To najprawdopodobniej reakcja na wydarzenia ostatnich dni, m.in. zapowiedź usunięcia z przepisów amerykańskiej federacji piłkarskiej zapisu, który nakazywał zawodnikom stać podczas odgrywania hymnu USA. Wprowadzono go, gdy piłkarka Megan Rapinoe utożsamiła się z Colinem Kaepernickiem, który w ramach protestu przeciwko brutalnemu traktowaniu czarnoskórych osób przez policję uklęknął na jedno kolano.

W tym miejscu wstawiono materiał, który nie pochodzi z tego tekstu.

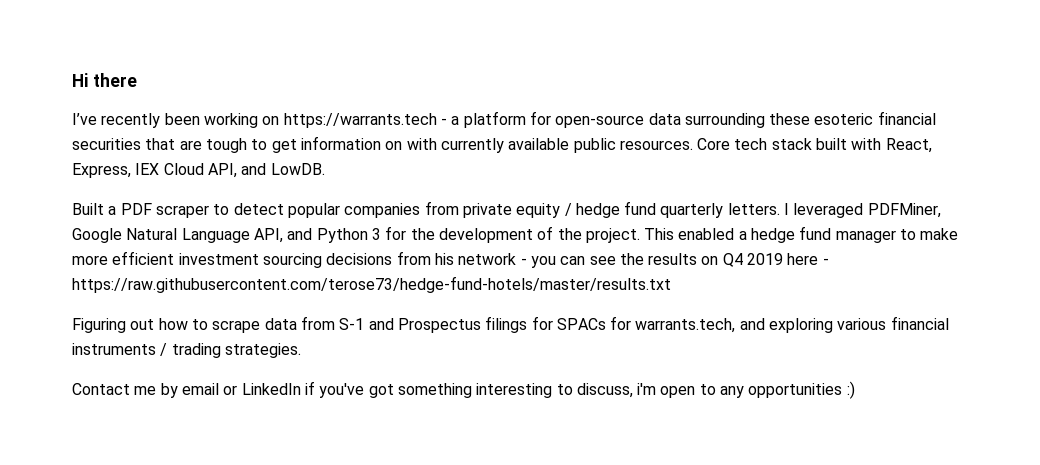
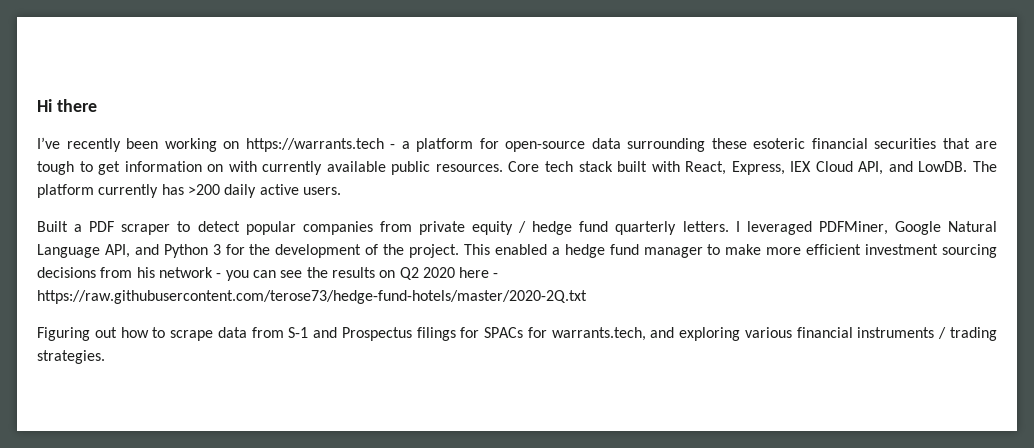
(325, 169) none -> [972,161,997,172] [37,184,341,198] The platform currently has >200 daily active users.
[722,253,784,267] Q4 2019 -> [399,267,455,280] Q2 2020
[72,276,671,293] https://raw.githubusercontent.com/terose73/hedge-fund-hotels/master/results.txt -> [37,290,587,304] https://raw.githubusercontent.com/terose73/hedge-fund-hotels/master/2020-2Q.txt
[72,381,855,399] // Contact me by email or LinkedIn if you've got something interesting to discuss, i'm open to any opportunities :) -> (105, 357) none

Komisarz ligi NFL Roger Goodell przyznawał w tym miesiącu, że odcięcie się od Kaepernicka było błędem. Potępił rasizm i wsparł protestujących po śmierci George'a Floyda. Na te wydarzenia na Twitterze odpowiedział prezydent USA, Donald Trump.
- Nie zamierzam tego oglądać - ocenił. Trump jest przekonany, że klękanie podczas hymnu jest, jak pisze "zniewagą dla flagi i całego kraju". Niedawno o możliwych karach za podobne protesty podczas przyszłorocznych igrzysk olimpijskich w Tokio informował Międzynarodowy Komitet Olimpijski (MKOl).